#VU10339 Improper input validation in Cisco Systems, Inc Hardware solutions
Vulnerability identifier: #VU10339
Vulnerability risk: Medium
CVSSv3.1: 7.5 [CVSS:3.1/AV:N/AC:L/PR:N/UI:N/S:C/C:N/I:N/A:H/E:U/RL:O/RC:C]
CVE-ID:
CWE-ID:
CWE-20
Exploitation vector: Network
Exploit availability: No
Vulnerable software:
Cisco ASR 9922 Router
Client/Desktop applications /
Software for system administration
Cisco ASR 9912 Router
Hardware solutions /
Routers & switches, VoIP, GSM, etc
Cisco ASR 9001 Router
Hardware solutions /
Routers & switches, VoIP, GSM, etc
Cisco ASR 9006 Router
Hardware solutions /
Routers & switches, VoIP, GSM, etc
Cisco ASR 9904 Router
Hardware solutions /
Routers & switches, VoIP, GSM, etc
Cisco ASR 9010 Router
Hardware solutions /
Routers & switches, VoIP, GSM, etc
Cisco ASR 9000 Series Aggregation Services Routers
Hardware solutions /
Routers & switches, VoIP, GSM, etc
Vendor: Cisco Systems, Inc
Description
The vulnerability allows a remote attacker to cause DoS condition no the target system.
The vulnerability exists in the IPv6 subsystem due to incorrect handling of IPv6 packets with a fragment header extension.

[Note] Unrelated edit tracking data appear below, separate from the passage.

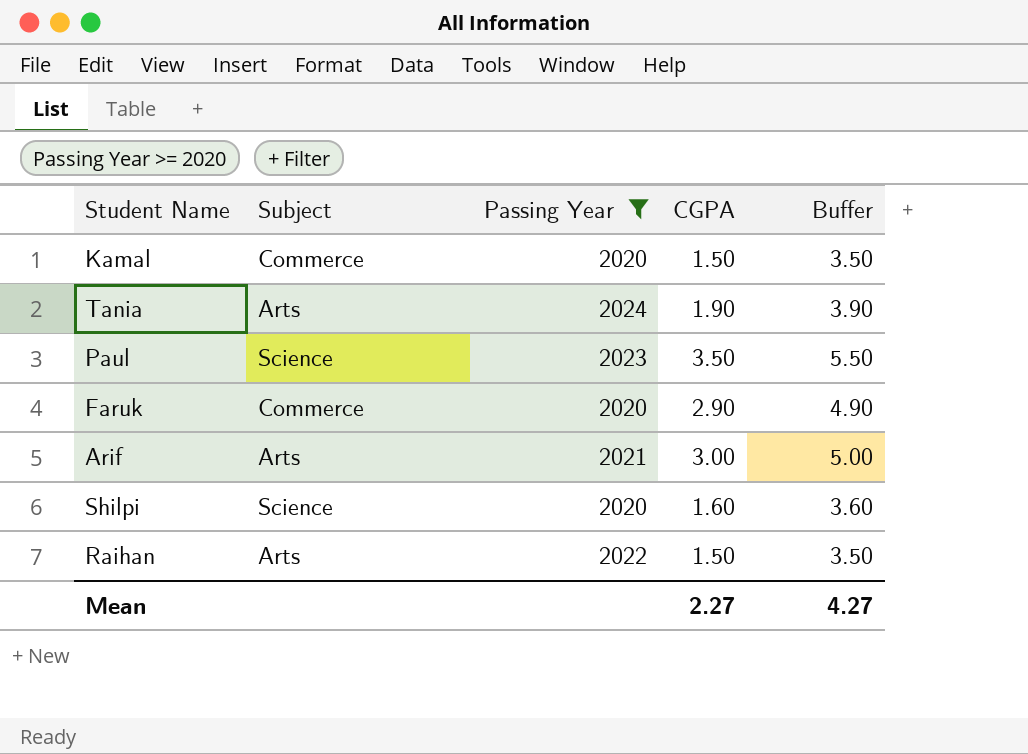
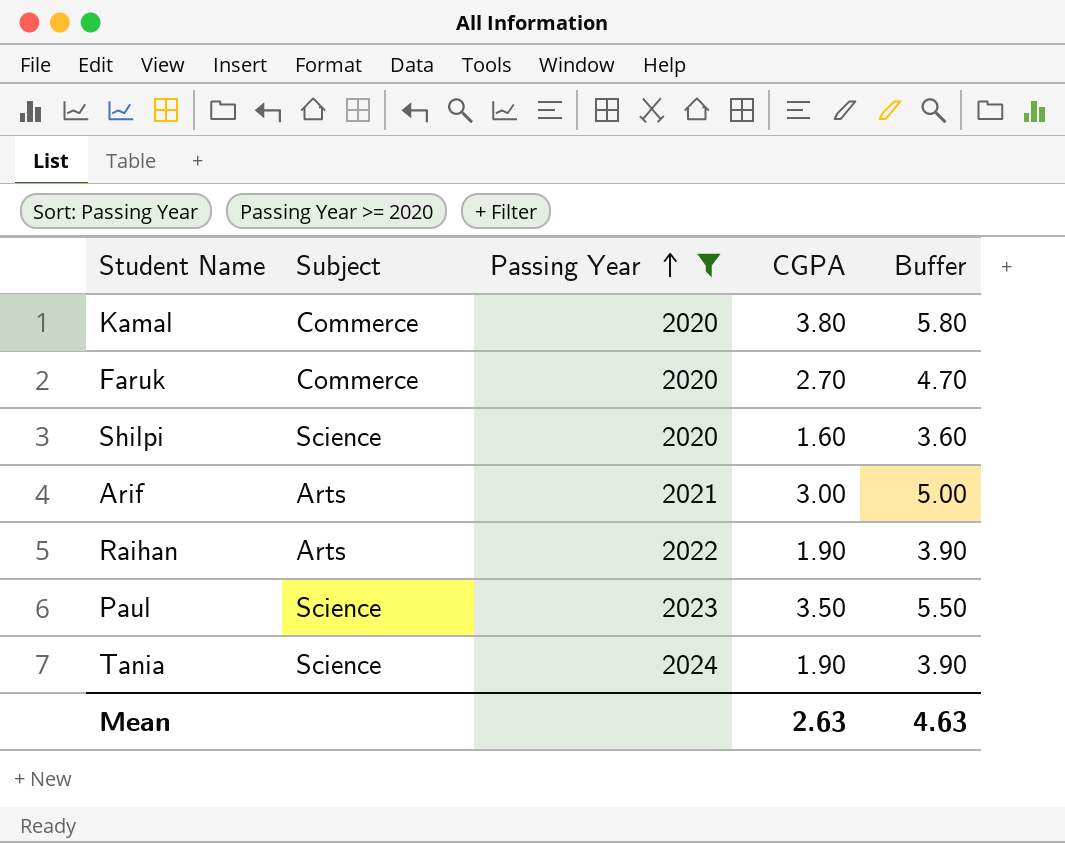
row order: none -> Passing Year ascending
Kamal | CGPA: 1.50 -> 3.80
Kamal | Buffer: 3.50 -> 5.80
Faruk | CGPA: 2.90 -> 2.70
Faruk | Buffer: 4.90 -> 4.70
Raihan | CGPA: 1.50 -> 1.90
Raihan | Buffer: 3.50 -> 3.90
Tania | Subject: Arts -> Science
Mean | CGPA: 2.27 -> 2.63
Mean | Buffer: 4.27 -> 4.63

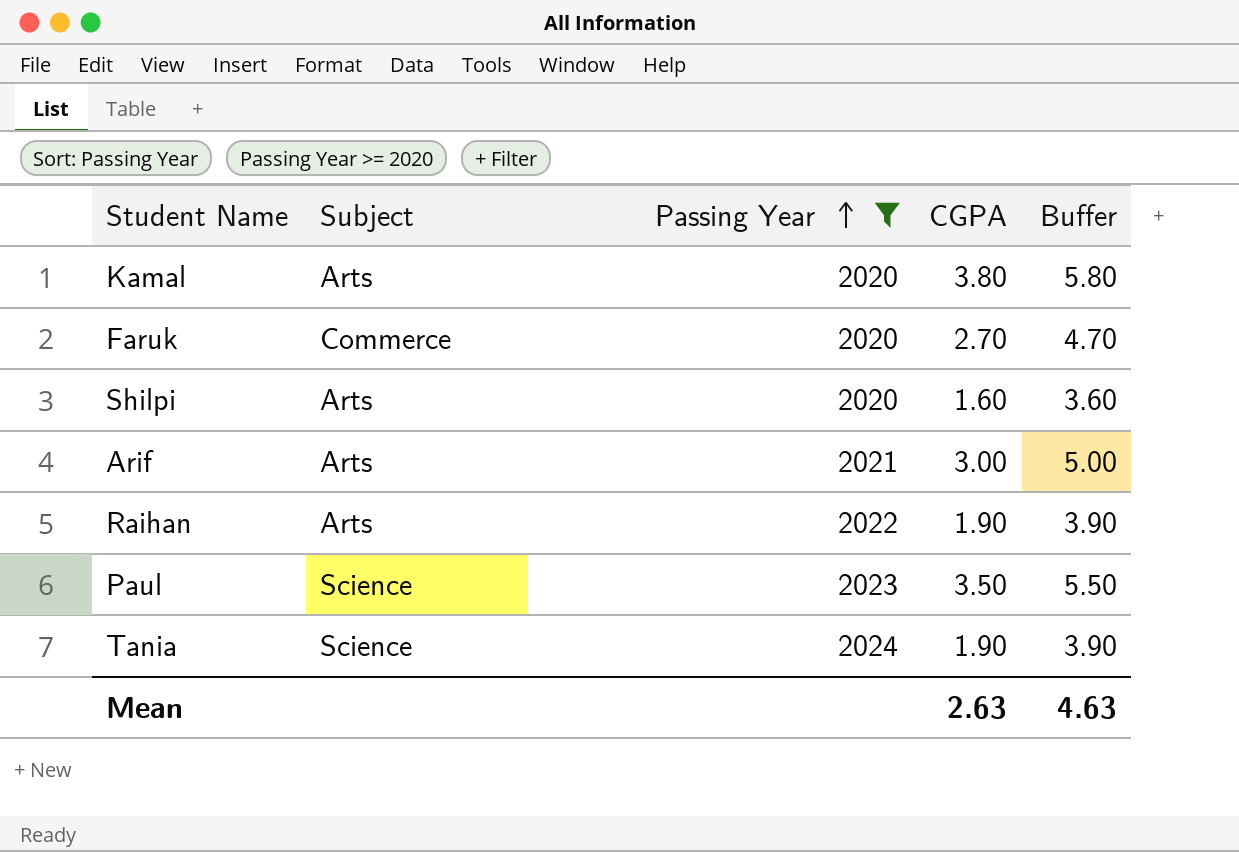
Kamal | Subject: Commerce -> Arts
Shilpi | Subject: Science -> Arts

A remote attacker can send specially crafted IPv6 packets designed to trigger the issue either to or through the Trident-based line card and cause the Trident-based line cards to reload during the period of time the line card takes to restart.
Successful exploitation of the vulnerability results in denial of service.
Mitigation
Update to version 5.3.4.
Vulnerable software versions
Cisco ASR 9922 Router: All versions
Cisco ASR 9912 Router: All versions
Cisco ASR 9001 Router: All versions
Cisco ASR 9006 Router: All versions
Cisco ASR 9904 Router: All versions
Cisco ASR 9010 Router: All versions
Cisco ASR 9000 Series Aggregation Services Routers: All versions
External links
http://tools.cisco.com/security/center/content/CiscoSecurityAdvisory/cisco-sa-20180131-ipv6
Q & A
Can this vulnerability be exploited remotely?
Yes. This vulnerability can be exploited by a remote non-authenticated attacker via the Internet.
Is there known malware, which exploits this vulnerability?
No. We are not aware of malware exploiting this vulnerability.